---------- Task data ----------

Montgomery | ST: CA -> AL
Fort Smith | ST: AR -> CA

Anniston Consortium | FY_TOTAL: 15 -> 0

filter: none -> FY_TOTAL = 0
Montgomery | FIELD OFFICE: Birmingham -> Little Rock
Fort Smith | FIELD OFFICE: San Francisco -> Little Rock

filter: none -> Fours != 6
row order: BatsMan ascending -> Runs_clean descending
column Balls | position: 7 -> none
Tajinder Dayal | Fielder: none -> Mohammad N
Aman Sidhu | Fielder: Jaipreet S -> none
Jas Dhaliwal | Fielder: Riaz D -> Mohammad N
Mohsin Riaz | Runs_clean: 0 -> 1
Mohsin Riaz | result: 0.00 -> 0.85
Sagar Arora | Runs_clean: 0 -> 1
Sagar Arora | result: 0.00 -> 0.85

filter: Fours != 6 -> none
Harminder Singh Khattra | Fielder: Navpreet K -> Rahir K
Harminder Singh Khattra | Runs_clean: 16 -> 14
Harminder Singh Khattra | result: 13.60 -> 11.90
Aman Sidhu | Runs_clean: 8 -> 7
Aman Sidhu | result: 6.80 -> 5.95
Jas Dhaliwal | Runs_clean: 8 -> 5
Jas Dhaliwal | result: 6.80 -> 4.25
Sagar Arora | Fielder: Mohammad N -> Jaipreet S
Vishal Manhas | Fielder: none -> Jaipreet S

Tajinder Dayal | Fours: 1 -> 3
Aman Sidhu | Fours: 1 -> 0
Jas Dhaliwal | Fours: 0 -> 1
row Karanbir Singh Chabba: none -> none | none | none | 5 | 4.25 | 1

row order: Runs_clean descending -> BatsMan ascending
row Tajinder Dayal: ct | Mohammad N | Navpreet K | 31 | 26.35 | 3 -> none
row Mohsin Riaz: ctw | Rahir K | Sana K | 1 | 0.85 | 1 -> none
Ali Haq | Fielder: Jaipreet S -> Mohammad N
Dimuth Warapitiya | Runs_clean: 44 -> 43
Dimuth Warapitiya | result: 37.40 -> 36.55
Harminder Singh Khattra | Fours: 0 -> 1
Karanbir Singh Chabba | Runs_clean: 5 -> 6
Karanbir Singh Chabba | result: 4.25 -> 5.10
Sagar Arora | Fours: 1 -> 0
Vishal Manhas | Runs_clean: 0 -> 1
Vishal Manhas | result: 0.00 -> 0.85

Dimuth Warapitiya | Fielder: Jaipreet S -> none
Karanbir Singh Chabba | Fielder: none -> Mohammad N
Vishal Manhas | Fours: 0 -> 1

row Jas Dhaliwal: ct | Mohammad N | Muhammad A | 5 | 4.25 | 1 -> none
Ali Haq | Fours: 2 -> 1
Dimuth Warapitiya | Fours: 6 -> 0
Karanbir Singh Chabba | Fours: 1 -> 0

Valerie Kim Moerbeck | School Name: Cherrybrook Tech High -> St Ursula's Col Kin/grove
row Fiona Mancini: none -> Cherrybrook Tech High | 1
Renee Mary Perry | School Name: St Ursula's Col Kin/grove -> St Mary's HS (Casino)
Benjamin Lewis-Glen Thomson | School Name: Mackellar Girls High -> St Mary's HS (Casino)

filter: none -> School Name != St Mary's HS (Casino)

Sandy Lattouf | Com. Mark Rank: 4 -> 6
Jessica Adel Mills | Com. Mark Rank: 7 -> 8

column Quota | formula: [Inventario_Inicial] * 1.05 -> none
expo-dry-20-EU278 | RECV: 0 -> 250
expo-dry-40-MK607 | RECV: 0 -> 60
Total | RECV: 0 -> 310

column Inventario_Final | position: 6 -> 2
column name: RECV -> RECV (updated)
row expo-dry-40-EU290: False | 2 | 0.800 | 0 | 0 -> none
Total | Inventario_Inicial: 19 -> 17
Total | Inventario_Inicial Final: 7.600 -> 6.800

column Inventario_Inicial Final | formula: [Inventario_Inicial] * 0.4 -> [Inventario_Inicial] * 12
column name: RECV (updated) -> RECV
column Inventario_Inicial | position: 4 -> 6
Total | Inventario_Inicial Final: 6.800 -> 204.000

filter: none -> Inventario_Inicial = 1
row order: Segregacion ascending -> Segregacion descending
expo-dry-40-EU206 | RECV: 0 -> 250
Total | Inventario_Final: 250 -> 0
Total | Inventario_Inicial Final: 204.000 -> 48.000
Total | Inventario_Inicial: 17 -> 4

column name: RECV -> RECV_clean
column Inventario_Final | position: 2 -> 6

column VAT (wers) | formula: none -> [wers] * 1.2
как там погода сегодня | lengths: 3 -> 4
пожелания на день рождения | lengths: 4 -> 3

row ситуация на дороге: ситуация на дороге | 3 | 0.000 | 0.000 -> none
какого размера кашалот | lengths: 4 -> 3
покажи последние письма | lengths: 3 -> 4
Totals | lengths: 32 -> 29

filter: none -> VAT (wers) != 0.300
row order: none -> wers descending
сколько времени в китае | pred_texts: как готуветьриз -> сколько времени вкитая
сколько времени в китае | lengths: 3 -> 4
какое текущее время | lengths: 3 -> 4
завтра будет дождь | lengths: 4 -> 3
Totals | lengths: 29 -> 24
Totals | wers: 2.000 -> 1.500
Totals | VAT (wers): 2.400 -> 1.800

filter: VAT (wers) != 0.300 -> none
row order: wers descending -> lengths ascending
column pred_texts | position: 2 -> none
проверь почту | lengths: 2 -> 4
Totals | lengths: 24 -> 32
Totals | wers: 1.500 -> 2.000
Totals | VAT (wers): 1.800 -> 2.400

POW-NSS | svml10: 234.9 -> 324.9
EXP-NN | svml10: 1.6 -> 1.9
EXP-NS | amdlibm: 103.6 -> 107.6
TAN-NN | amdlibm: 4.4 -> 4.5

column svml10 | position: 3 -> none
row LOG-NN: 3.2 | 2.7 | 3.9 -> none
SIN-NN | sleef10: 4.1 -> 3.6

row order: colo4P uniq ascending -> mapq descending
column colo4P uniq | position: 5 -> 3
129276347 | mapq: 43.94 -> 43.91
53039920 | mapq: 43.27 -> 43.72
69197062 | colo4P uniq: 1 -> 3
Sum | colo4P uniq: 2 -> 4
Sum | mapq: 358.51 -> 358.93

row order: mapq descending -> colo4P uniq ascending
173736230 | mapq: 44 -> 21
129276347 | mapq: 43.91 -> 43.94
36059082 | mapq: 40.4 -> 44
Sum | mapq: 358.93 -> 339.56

----------

» **Your objective**: Copy the listing above. Match every line exactly.

» **Your response**:
Montgomery | ST: CA -> AL
Fort Smith | ST: AR -> CA

Anniston Consortium | FY_TOTAL: 15 -> 0

filter: none -> FY_TOTAL = 0
Montgomery | FIELD OFFICE: Birmingham -> Little Rock
Fort Smith | FIELD OFFICE: San Francisco -> Little Rock

filter: none -> Fours != 6
row order: BatsMan ascending -> Runs_clean descending
column Balls | position: 7 -> none
Tajinder Dayal | Fielder: none -> Mohammad N
Aman Sidhu | Fielder: Jaipreet S -> none
Jas Dhaliwal | Fielder: Riaz D -> Mohammad N
Mohsin Riaz | Runs_clean: 0 -> 1
Mohsin Riaz | result: 0.00 -> 0.85
Sagar Arora | Runs_clean: 0 -> 1
Sagar Arora | result: 0.00 -> 0.85

filter: Fours != 6 -> none
Harminder Singh Khattra | Fielder: Navpreet K -> Rahir K
Harminder Singh Khattra | Runs_clean: 16 -> 14
Harminder Singh Khattra | result: 13.60 -> 11.90
Aman Sidhu | Runs_clean: 8 -> 7
Aman Sidhu | result: 6.80 -> 5.95
Jas Dhaliwal | Runs_clean: 8 -> 5
Jas Dhaliwal | result: 6.80 -> 4.25
Sagar Arora | Fielder: Mohammad N -> Jaipreet S
Vishal Manhas | Fielder: none -> Jaipreet S

Tajinder Dayal | Fours: 1 -> 3
Aman Sidhu | Fours: 1 -> 0
Jas Dhaliwal | Fours: 0 -> 1
row Karanbir Singh Chabba: none -> none | none | none | 5 | 4.25 | 1

row order: Runs_clean descending -> BatsMan ascending
row Tajinder Dayal: ct | Mohammad N | Navpreet K | 31 | 26.35 | 3 -> none
row Mohsin Riaz: ctw | Rahir K | Sana K | 1 | 0.85 | 1 -> none
Ali Haq | Fielder: Jaipreet S -> Mohammad N
Dimuth Warapitiya | Runs_clean: 44 -> 43
Dimuth Warapitiya | result: 37.40 -> 36.55
Harminder Singh Khattra | Fours: 0 -> 1
Karanbir Singh Chabba | Runs_clean: 5 -> 6
Karanbir Singh Chabba | result: 4.25 -> 5.10
Sagar Arora | Fours: 1 -> 0
Vishal Manhas | Runs_clean: 0 -> 1
Vishal Manhas | result: 0.00 -> 0.85

Dimuth Warapitiya | Fielder: Jaipreet S -> none
Karanbir Singh Chabba | Fielder: none -> Mohammad N
Vishal Manhas | Fours: 0 -> 1

row Jas Dhaliwal: ct | Mohammad N | Muhammad A | 5 | 4.25 | 1 -> none
Ali Haq | Fours: 2 -> 1
Dimuth Warapitiya | Fours: 6 -> 0
Karanbir Singh Chabba | Fours: 1 -> 0

Valerie Kim Moerbeck | School Name: Cherrybrook Tech High -> St Ursula's Col Kin/grove
row Fiona Mancini: none -> Cherrybrook Tech High | 1
Renee Mary Perry | School Name: St Ursula's Col Kin/grove -> St Mary's HS (Casino)
Benjamin Lewis-Glen Thomson | School Name: Mackellar Girls High -> St Mary's HS (Casino)

filter: none -> School Name != St Mary's HS (Casino)

Sandy Lattouf | Com. Mark Rank: 4 -> 6
Jessica Adel Mills | Com. Mark Rank: 7 -> 8

column Quota | formula: [Inventario_Inicial] * 1.05 -> none
expo-dry-20-EU278 | RECV: 0 -> 250
expo-dry-40-MK607 | RECV: 0 -> 60
Total | RECV: 0 -> 310

column Inventario_Final | position: 6 -> 2
column name: RECV -> RECV (updated)
row expo-dry-40-EU290: False | 2 | 0.800 | 0 | 0 -> none
Total | Inventario_Inicial: 19 -> 17
Total | Inventario_Inicial Final: 7.600 -> 6.800

column Inventario_Inicial Final | formula: [Inventario_Inicial] * 0.4 -> [Inventario_Inicial] * 12
column name: RECV (updated) -> RECV
column Inventario_Inicial | position: 4 -> 6
Total | Inventario_Inicial Final: 6.800 -> 204.000

filter: none -> Inventario_Inicial = 1
row order: Segregacion ascending -> Segregacion descending
expo-dry-40-EU206 | RECV: 0 -> 250
Total | Inventario_Final: 250 -> 0
Total | Inventario_Inicial Final: 204.000 -> 48.000
Total | Inventario_Inicial: 17 -> 4

column name: RECV -> RECV_clean
column Inventario_Final | position: 2 -> 6

column VAT (wers) | formula: none -> [wers] * 1.2
как там погода сегодня | lengths: 3 -> 4
пожелания на день рождения | lengths: 4 -> 3

row ситуация на дороге: ситуация на дороге | 3 | 0.000 | 0.000 -> none
какого размера кашалот | lengths: 4 -> 3
покажи последние письма | lengths: 3 -> 4
Totals | lengths: 32 -> 29

filter: none -> VAT (wers) != 0.300
row order: none -> wers descending
сколько времени в китае | pred_texts: как готуветьриз -> сколько времени вкитая
сколько времени в китае | lengths: 3 -> 4
какое текущее время | lengths: 3 -> 4
завтра будет дождь | lengths: 4 -> 3
Totals | lengths: 29 -> 24
Totals | wers: 2.000 -> 1.500
Totals | VAT (wers): 2.400 -> 1.800

filter: VAT (wers) != 0.300 -> none
row order: wers descending -> lengths ascending
column pred_texts | position: 2 -> none
проверь почту | lengths: 2 -> 4
Totals | lengths: 24 -> 32
Totals | wers: 1.500 -> 2.000
Totals | VAT (wers): 1.800 -> 2.400

POW-NSS | svml10: 234.9 -> 324.9
EXP-NN | svml10: 1.6 -> 1.9
EXP-NS | amdlibm: 103.6 -> 107.6
TAN-NN | amdlibm: 4.4 -> 4.5

column svml10 | position: 3 -> none
row LOG-NN: 3.2 | 2.7 | 3.9 -> none
SIN-NN | sleef10: 4.1 -> 3.6

row order: colo4P uniq ascending -> mapq descending
column colo4P uniq | position: 5 -> 3
129276347 | mapq: 43.94 -> 43.91
53039920 | mapq: 43.27 -> 43.72
69197062 | colo4P uniq: 1 -> 3
Sum | colo4P uniq: 2 -> 4
Sum | mapq: 358.51 -> 358.93

row order: mapq descending -> colo4P uniq ascending
173736230 | mapq: 44 -> 21
129276347 | mapq: 43.91 -> 43.94
36059082 | mapq: 40.4 -> 44
Sum | mapq: 358.93 -> 339.56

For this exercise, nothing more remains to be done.